The updated analysis of Arm C of the phase 3 SEQUOIA study (NCT03336333), presented by Prof. Constantine Tam (Monash University, Australia), reported on 111 participants with del(17p)-harbouring CLL/SLL who received first-line Bruton's tyrosine kinase (BTK) inhibitor zanubrutinib monotherapy [1, 2]. At a median follow-up of nearly 66 months, median progression-free survival (PFS) and overall survival (OS) had not yet been reached. The estimated 5-year PFS rate was 72.2%, rising to 73.0% following adjustment for COVID-19-related variables. The 5-year OS rate was 85.1%, or 87.0% after adjusting for COVID-related factors. These outcomes mirror those seen in participants with CLL/SLL  without del(17p) who were treated with zanubrutinib in the same trial, suggesting that zanubrutinib may mitigate the historically adverse impact of this high-risk genetic feature.

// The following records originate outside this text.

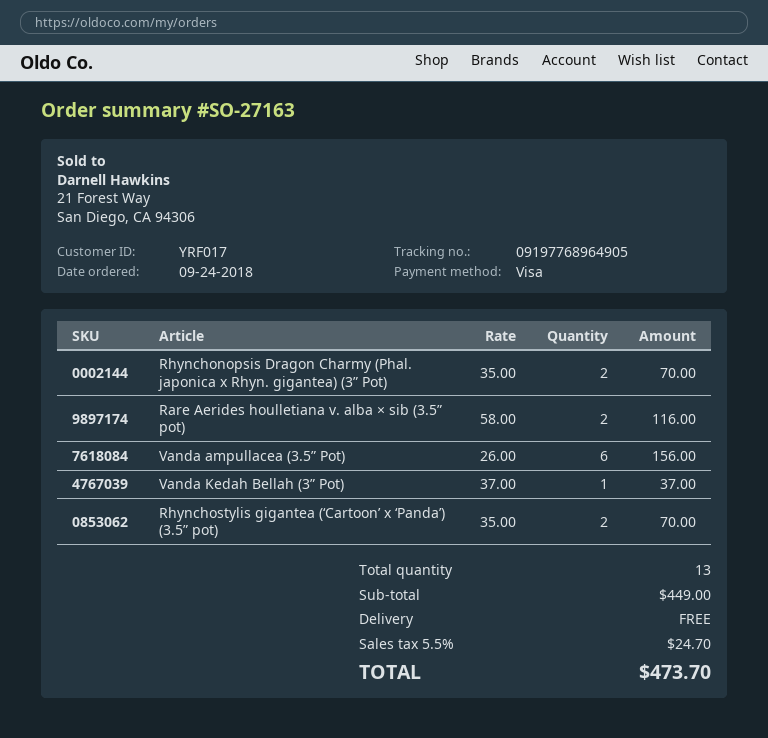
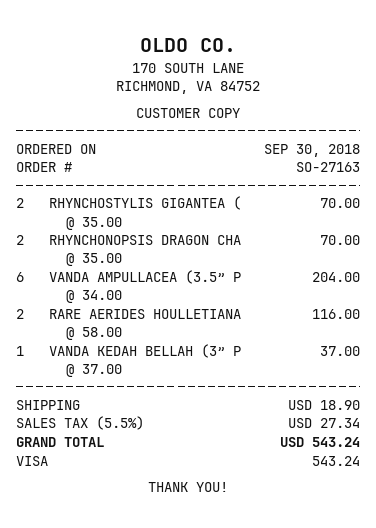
order date: 2018-09-24 -> 2018-09-30
Vanda ampullacea (3.5” Pot): 6 x 26.00 = 156.00 -> 6 x 34.00 = 204.00
shipping: 0.00 -> 18.90
tax: 5.5% = 24.70 -> 5.5% = 27.34
total: 473.70 -> 543.24

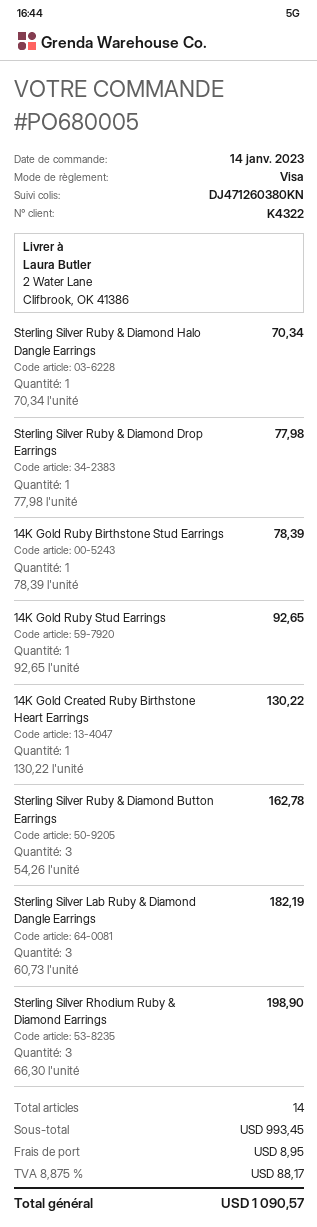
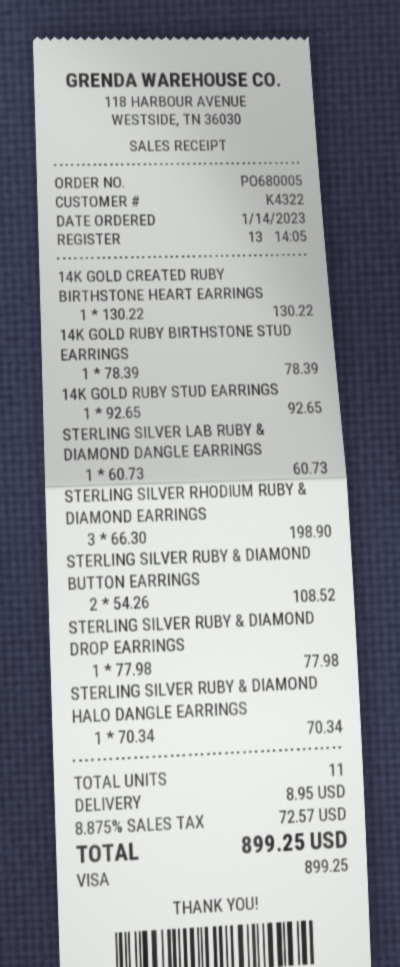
Sterling Silver Ruby & Diamond Button Earrings: 3 x 54.26 = 162.78 -> 2 x 54.26 = 108.52
Sterling Silver Lab Ruby & Diamond Dangle Earrings: 3 x 60.73 = 182.19 -> 1 x 60.73 = 60.73
total quantity: 14 -> 11
tax: 8.875% = 88.17 -> 8.875% = 72.57
total: 1090.57 -> 899.25

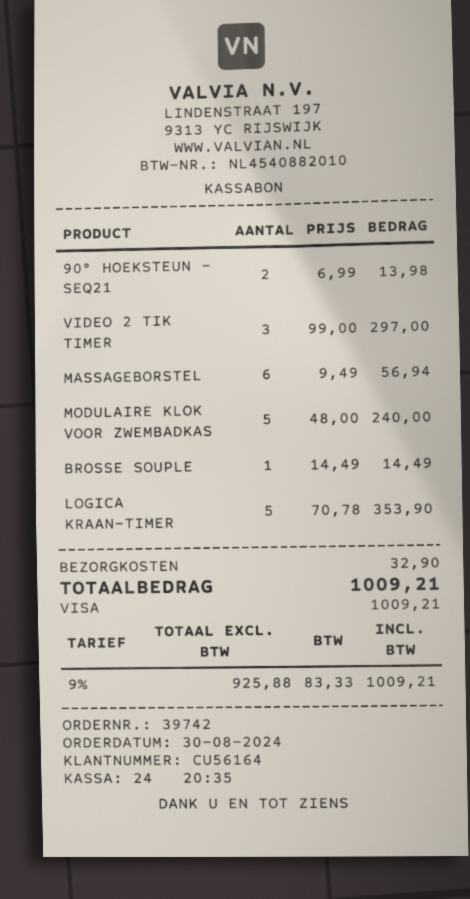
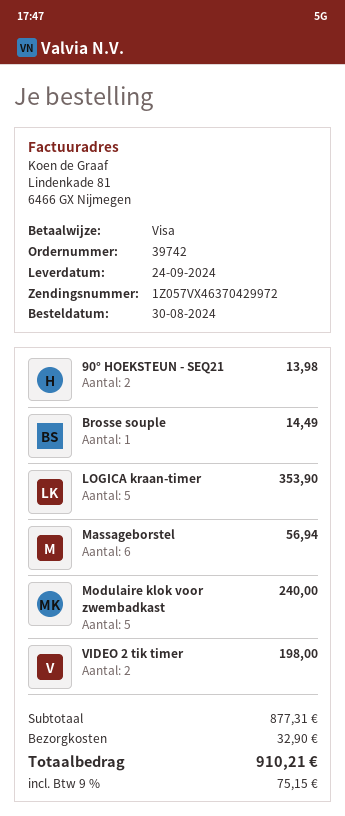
VIDEO 2 TIK TIMER: 3 for 297.00 -> 2 for 198.00
tax: 9% = 83.33 -> 9% = 75.15
total: 1009.21 -> 910.21

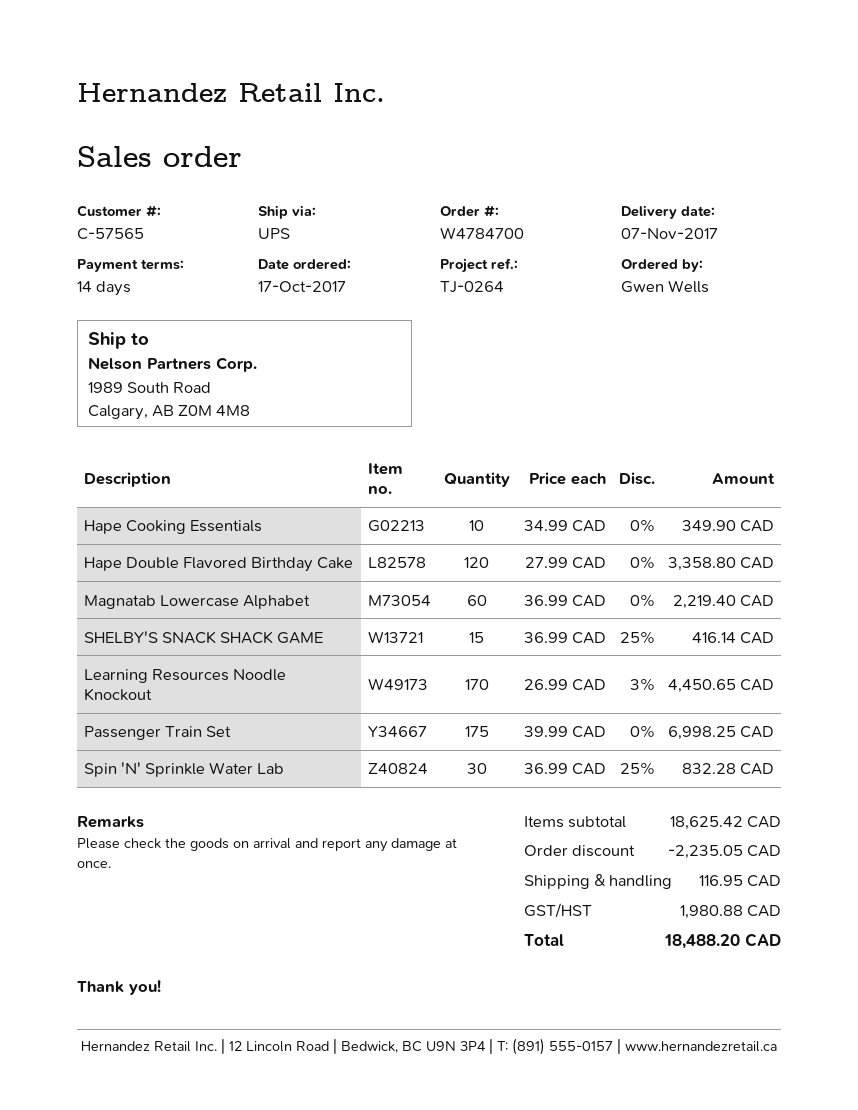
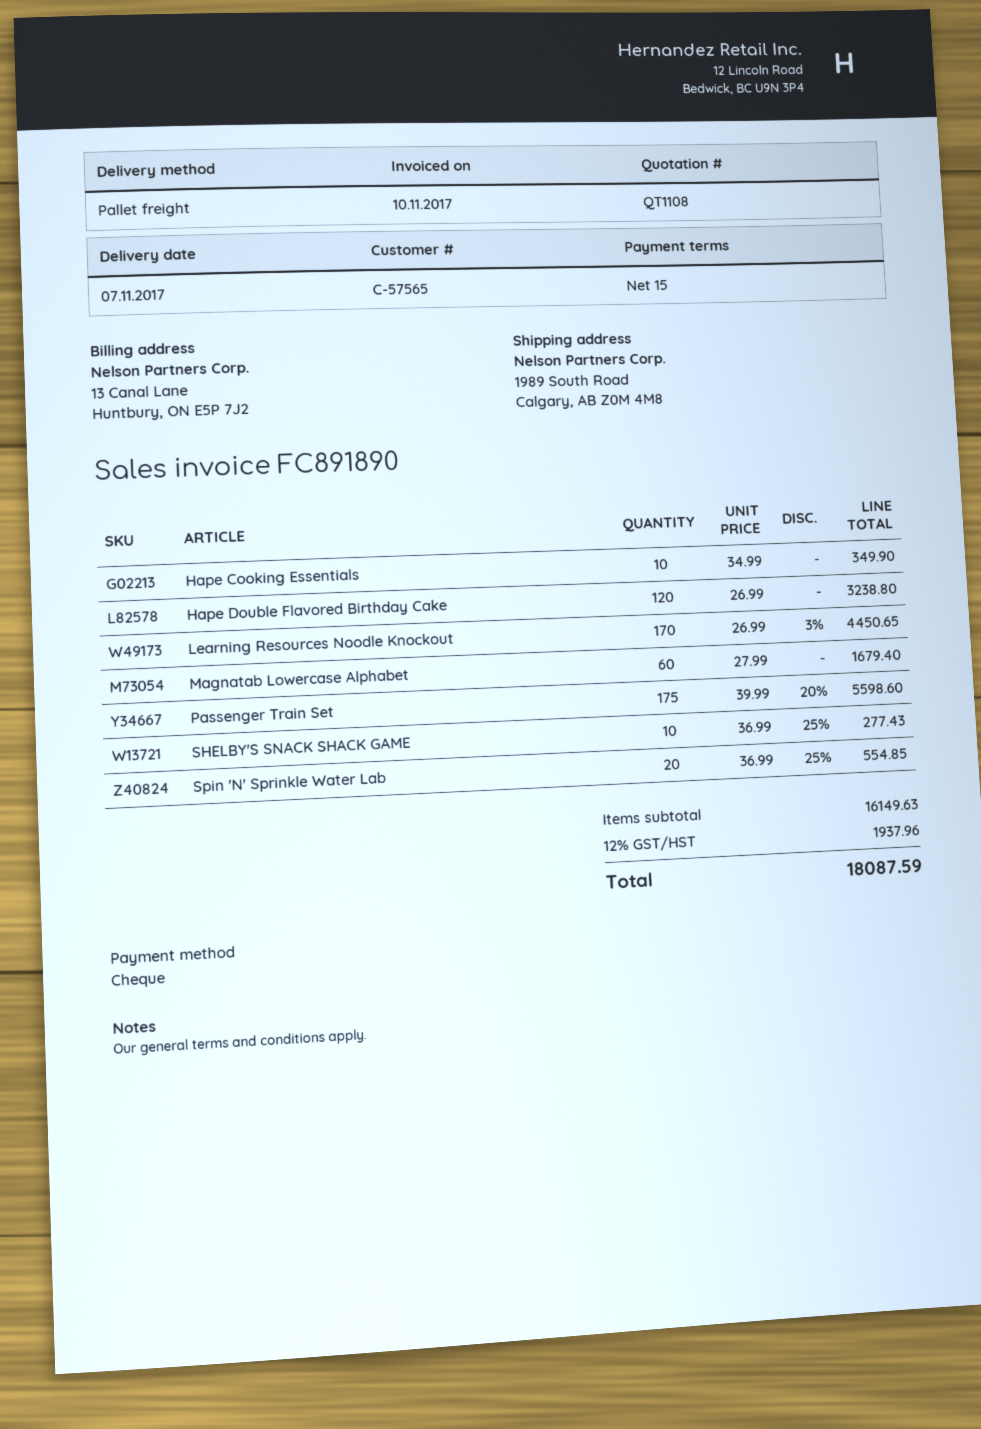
payment terms: 14 days -> 15 days
shipping method: UPS -> pallet freight
Hape Double Flavored Birthday Cake: 120 x 27.99 = 3358.80 -> 120 x 26.99 = 3238.80
Magnatab Lowercase Alphabet: 60 x 36.99 = 2219.40 -> 60 x 27.99 = 1679.40
SHELBY'S SNACK SHACK GAME: 15 x 36.99 - 25% = 416.14 -> 10 x 36.99 - 25% = 277.43
Passenger Train Set: 175 x 39.99 = 6998.25 -> 175 x 39.99 - 20% = 5598.60
Spin 'N' Sprinkle Water Lab: 30 x 36.99 - 25% = 832.28 -> 20 x 36.99 - 25% = 554.85
subtotal: 18625.42 -> 16149.63
discount: 2235.05 -> none
shipping: 116.95 -> none
tax: 1980.88 -> 1937.96
total: 18488.20 -> 18087.59

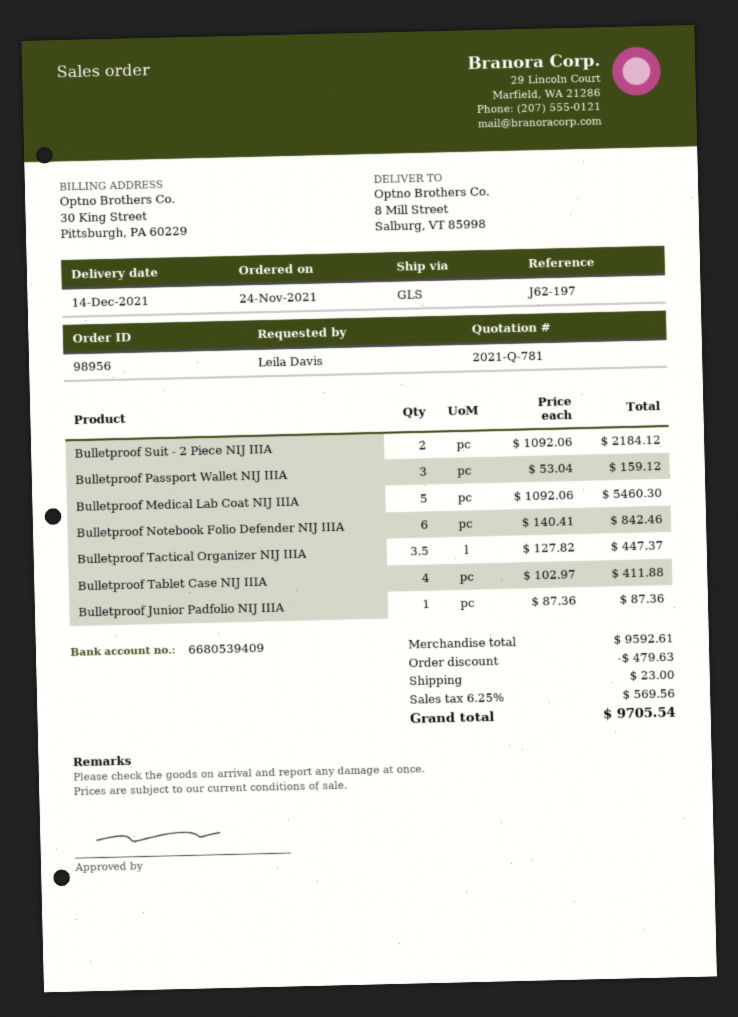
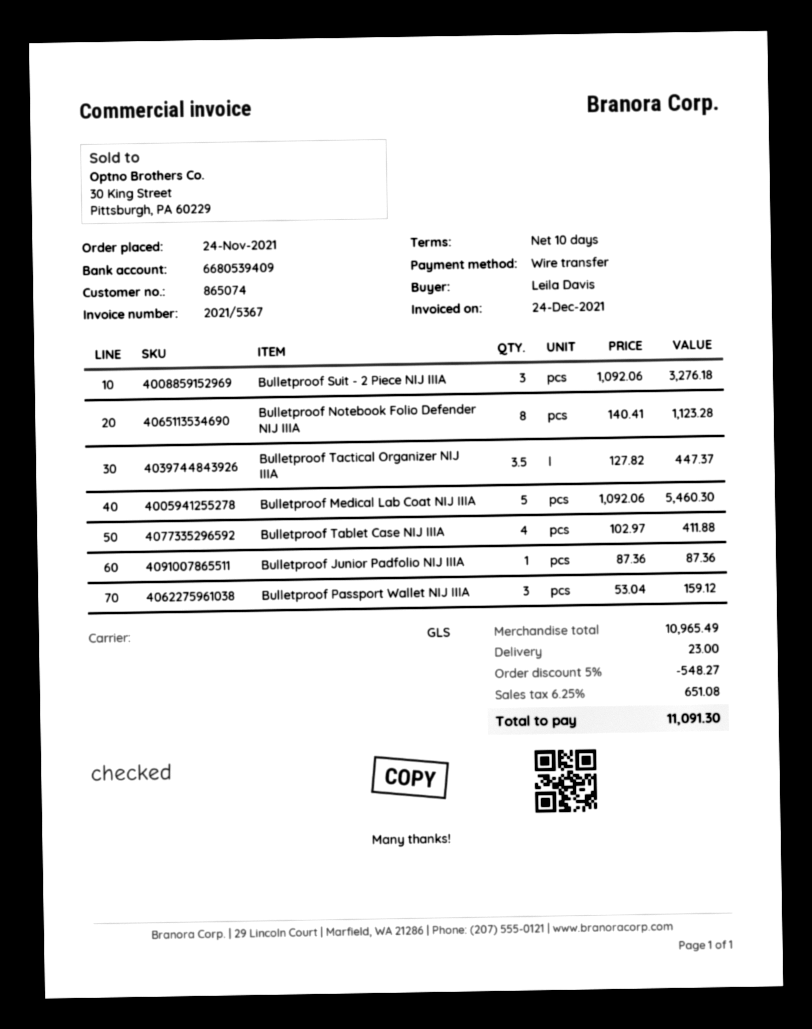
Bulletproof Suit - 2 Piece NIJ IIIA: 2 x 1092.06 = 2184.12 -> 3 x 1092.06 = 3276.18
Bulletproof Notebook Folio Defender NIJ IIIA: 6 x 140.41 = 842.46 -> 8 x 140.41 = 1123.28
subtotal: 9592.61 -> 10965.49
discount: 479.63 -> 548.27
tax: 6.25% = 569.56 -> 6.25% = 651.08
total: 9705.54 -> 11091.30

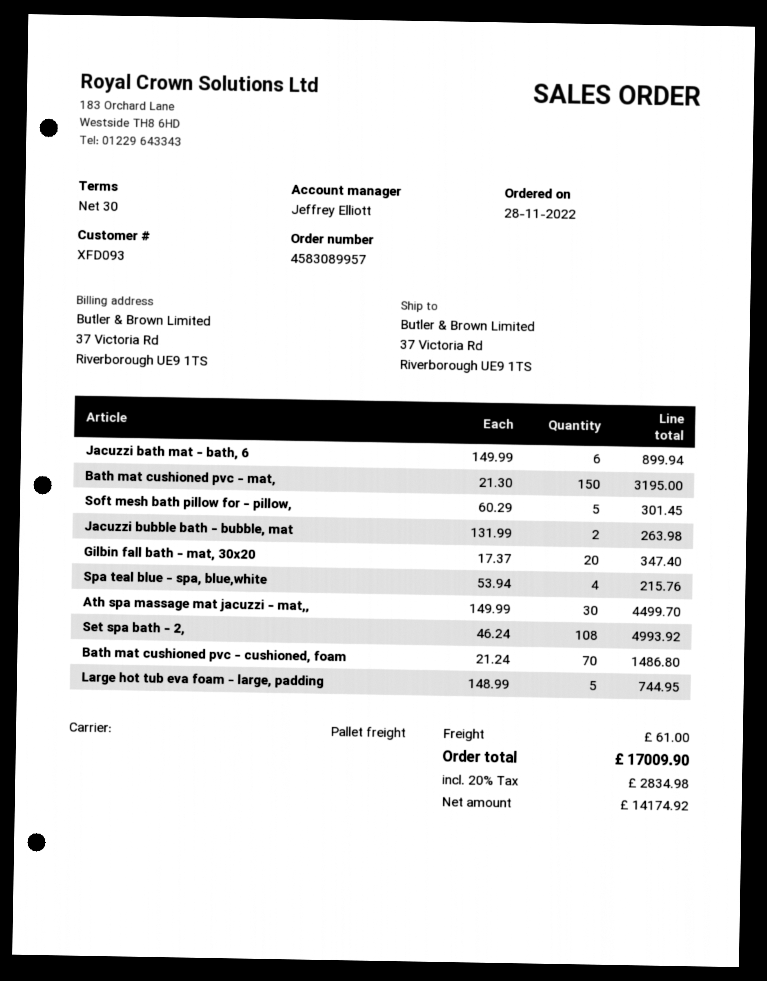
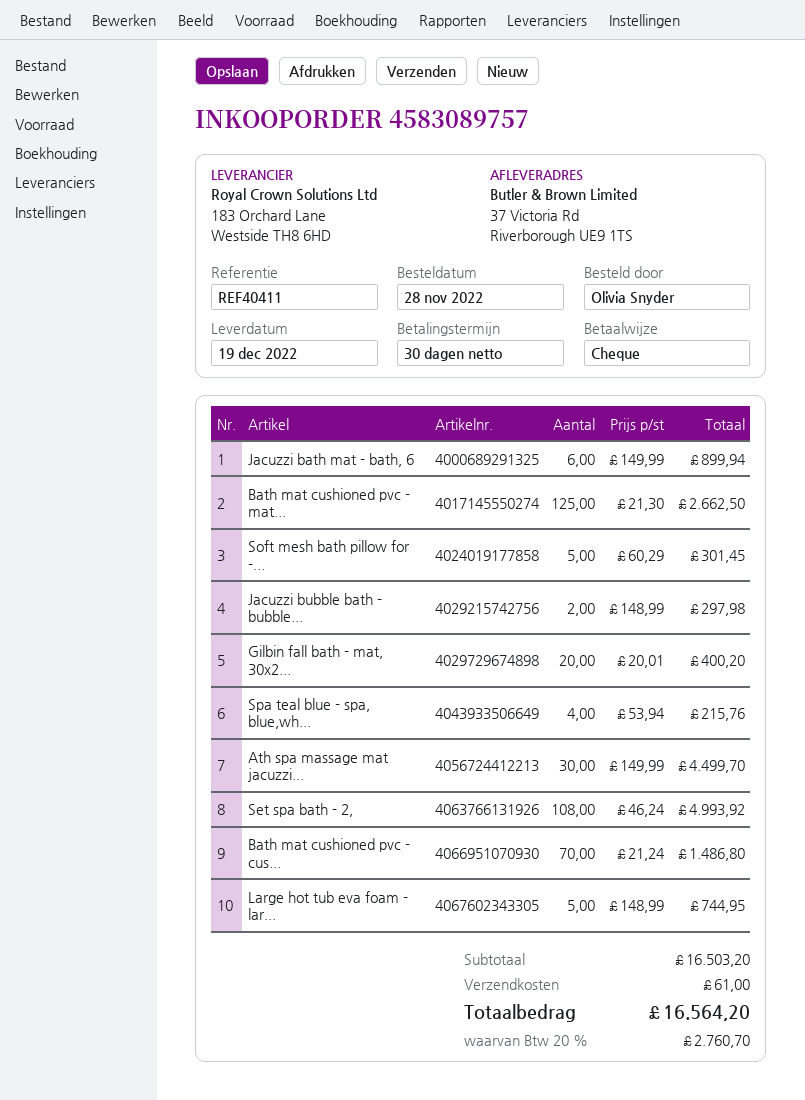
order number: 4583089957 -> 4583089757
Bath mat cushioned pvc - mat,: 150 x 21.30 = 3195.00 -> 125 x 21.30 = 2662.50
Jacuzzi bubble bath - bubble, mat: 2 x 131.99 = 263.98 -> 2 x 148.99 = 297.98
Gilbin fall bath - mat, 30x20: 20 x 17.37 = 347.40 -> 20 x 20.01 = 400.20
tax: 20% = 2834.98 -> 20% = 2760.70
total: 17009.90 -> 16564.20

The overall response rate reached 97.3%, with 18.2% of participants achieving a complete response or a complete response with incomplete haematologic recovery. The trial cohort had a median age of 71 years and included a high proportion of participants with other adverse-risk features, such as unmutated IGHV (60%) and TP53 mutations (42%). Notably, the majority of participants (62.2%) remained on treatment at the time of analysis. Discontinuations were primarily due to adverse events (17.1%) or disease progression (15.3%).

No new safety signals were observed. The most common adverse events of any grade included infections (82%), bleeding events (60%), and neutropenia (19%). Grade ≥3 adverse events were consistent with the known safety profile of BTK inhibitors, and included infections (33%), neutropenia (16%), and hypertension (8%).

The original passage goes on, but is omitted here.